Mir ist keine Funktion "Verlauf in Transparenz" bekannt. 

Transparenzen erhälst Du ja über Füllung -> Linse, dies geht aber auch nur bei Flächen, nicht bei Linien. 

Einen Verlauf kannst Du nur von Farbe zu Farbe setzen. 

Ich arbeite schon seit gut 7 Jahren mit dem Programm, habe so eine Funktion allerdings noch nie benötigt und somit auch nicht danach gesucht. Will heissen: Vielleicht gibt es eine Möglichkeit - ich kenne sie leider nicht. 

Grüße, Chritz


----------



## DerbyStar (15. Februar 2007)

chritz tosh hat gesagt.:


> Oh Weh.
> 
> Freehand mag Transparenzen gar nicht. Im Druck gibt es damit eigentlich grundsätzlich Probleme.
> 
> ...




"Transparenzen erhälst Du ja über Füllung -> Linse, dies geht aber auch nur bei Flächen, nicht bei Linien"

Genau das meinte ich zwar für striche aber man kann ja auch ein strich mit hilfe einer ganz dünnen fläche machen


----------



## Jan-Frederik Stieler (15. Februar 2007)

Ne Linie kannst du auch über "Strich erweitern" in eine Fläche umwandeln.
Ansonsten hatt Chriz Tosh recht auf der einen Seite mögen Belichter bzw. RIPs das nicht obwohl du da auch Glück haben kannst und es durchbekommst. Hängt davon ab ob dir Gott wohlgesonnen ist . Auf der anderen Seite wenn du was im Siebdruck drucken möchtest und das ganze nicht Aufrasters haste am Schluß eine ganze Stange verschiedenster Siebe und das rechnet sich unter Umständen nicht mehr oder der Drucker hält dich für vollkommen bescheuert falls du es mit transparenten Flächen übertreibst. 

Gruß


----------



## chritz tosh (16. Februar 2007)

DerbyStar hat gesagt.:


> Genau das meinte ich zwar für striche aber man kann ja auch ein strich mit hilfe einer ganz dünnen fläche machen



Ja, DerbyStar, sag mal: Besteht Dein Hintergrund aus einer homogene Farbfläche oder einem Bild? 

Über "Strich erweitern" kannst Du ja - wie DirtyWorld schon schrieb - Deine Linie zur Fläche machen und dann einen Verlauf anlegen. Allerdings werden gestrichelte Linien (und darum gehts ja) über diesen Befehl (Strich erweitern) wieder zur durchgezogenen. 

Besteht Dein Hintergrund also aus einer einheitlichen Farbfläche, lässt Du erstmal die schmale Fläche aka "Linie" von der gewünschten Farbe in die Hintergrundfarbe laufen und per boolscher Operation machst Du aus Deiner durchgezogenen "Linienfläche" eine gestrichelte. Falls Du hierzu fragen hast, gerne. 
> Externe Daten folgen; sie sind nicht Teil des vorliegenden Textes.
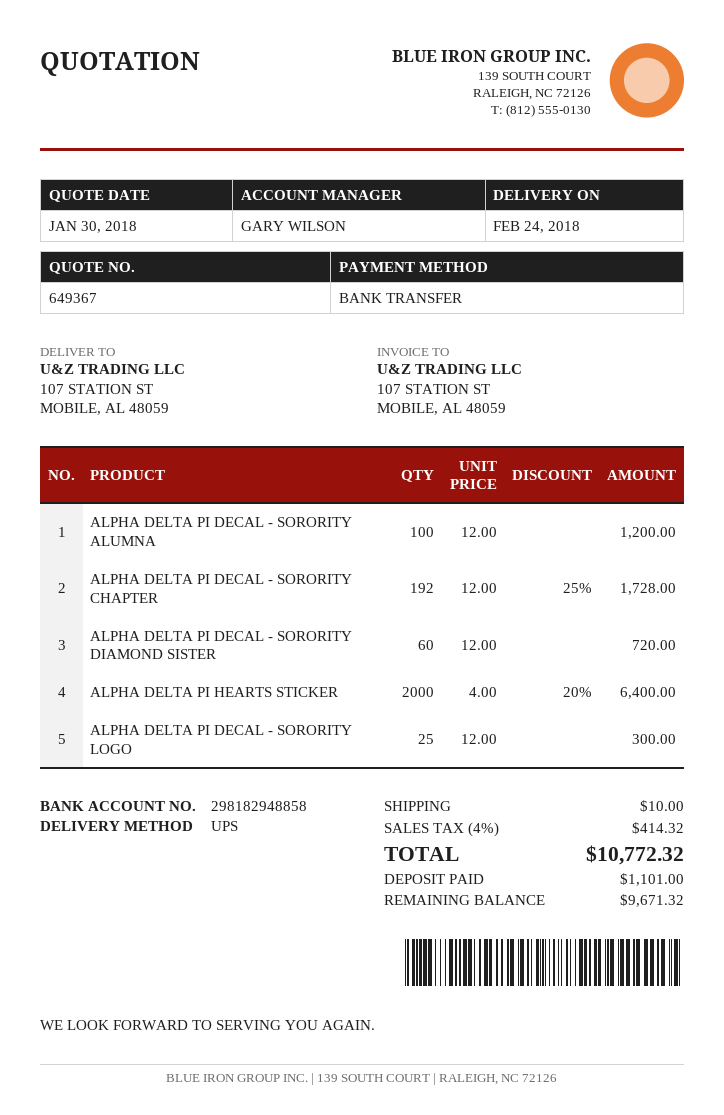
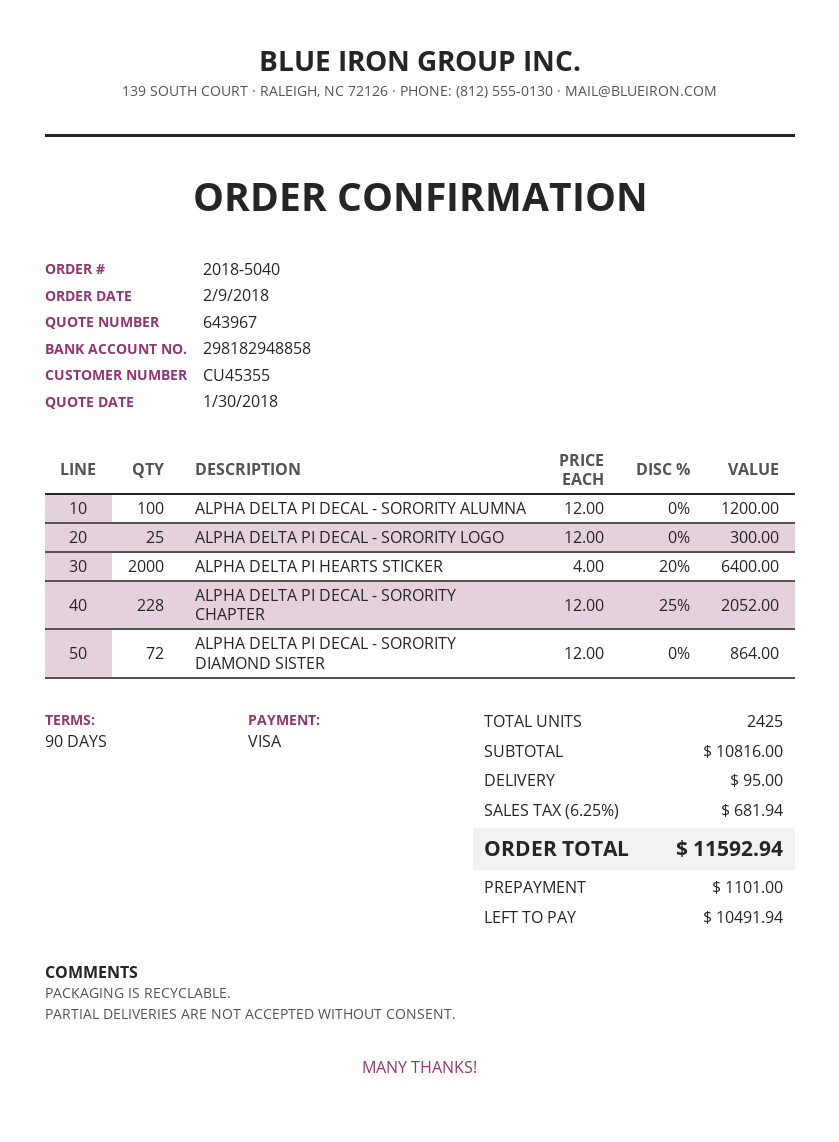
quote number: 649367 -> 643967
payment method: bank transfer -> Visa
ALPHA DELTA PI DECAL - SORORITY CHAPTER: 192 x 12.00 - 25% = 1728.00 -> 228 x 12.00 - 25% = 2052.00
ALPHA DELTA PI DECAL - SORORITY DIAMOND SISTER: 60 x 12.00 = 720.00 -> 72 x 12.00 = 864.00
shipping: 10.00 -> 95.00
tax: 4% = 414.32 -> 6.25% = 681.94
total: 10772.32 -> 11592.94
balance: 9671.32 -> 10491.94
Sollte Dein Hintergrund keine homogene Fläche sein, vergiss alles, was ich oben geschrieben habe und erfreue Dich einfach an meiner morgendlichen Mitteilungsbedürftigkeit ... ;-) 

Ich trink jetzt erstmal noch 'n Kaffee ... Gruß!


----------



## DerbyStar (16. Februar 2007)

also ich habe eine gefülltes quadrat auf dem liegen einzelnene 10 grupierte striche mit abstand dazwischen drauf - jetzt wollte ich den ersten mit 90% deckkraft, den zweiten mit 80 % deckkraft und so weiter machen...das war die eignetliche intension


----------



## Jan-Frederik Stieler (16. Februar 2007)
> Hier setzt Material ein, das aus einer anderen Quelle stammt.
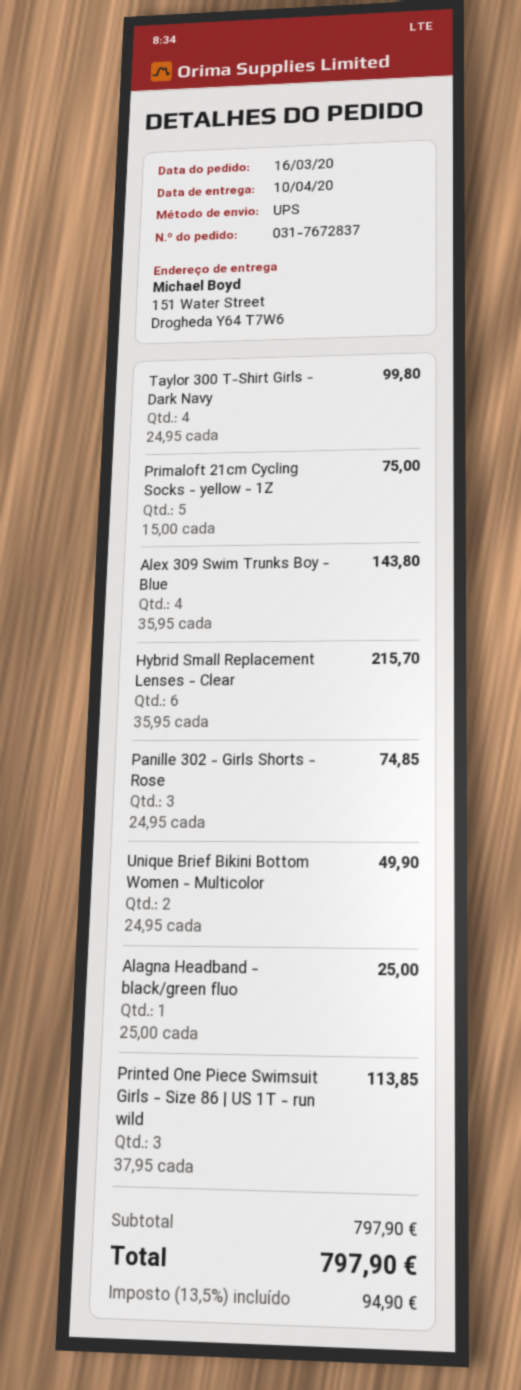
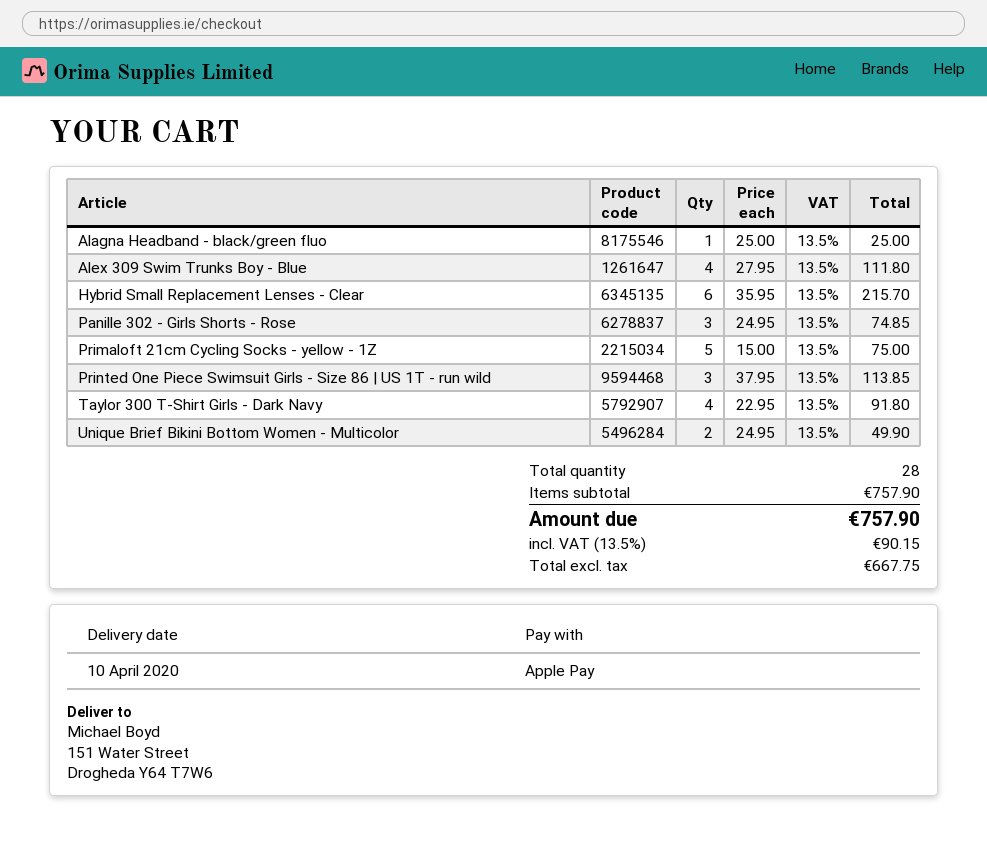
Taylor 300 T-Shirt Girls - Dark Navy: 4 x 24.95 = 99.80 -> 4 x 22.95 = 91.80
Alex 309 Swim Trunks Boy - Blue: 4 x 35.95 = 143.80 -> 4 x 27.95 = 111.80
subtotal: 797.90 -> 757.90
tax: 13.5% = 94.90 -> 13.5% = 90.15
total: 797.90 -> 757.90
Dann soltest du dir die Funktion Mischen mal anschauen. Da kannst du nämlich einen Ausgangs- und einen Endpunkt festlegen und dann kannst zwischen den beiden mit der Funktion Morphen.

Gruß


----------



## chritz tosh (16. Februar 2007)

DirtyWorld hat gesagt.:


> Dann soltest du dir die Funktion Mischen mal anschauen. Da kannst du nämlich einen Ausgangs- und einen Endpunkt festlegen und dann kannst zwischen den beiden mit der Funktion Morphen.



Mensch, das wärs gewesen! Ne gescheite Mischung ist immer gut ... 
Hab das mal ausprobiert, gute Idee! Aber das Freehand will einfach nicht von der Vollfläche in die Tranparenz morphen. 



> also ich habe eine gefülltes quadrat auf dem liegen einzelnene 10 grupierte striche mit abstand dazwischen drauf - jetzt wollte ich den ersten mit 90% deckkraft, den zweiten mit 80 % deckkraft und so weiter machen...das war die eignetliche intension



Na solange es sich nur um 10 Flächen handelt, kannst Du diesen Weg gerne beschreiten! Bei "gestrichelter Linie" musste ich unweigerlich an Dutzende von kurzen Stichen denken ... aber in nem halben Tag hätte man das bestimmt auch hinbekommen. ;-) 

Grüße,
Chritz


----------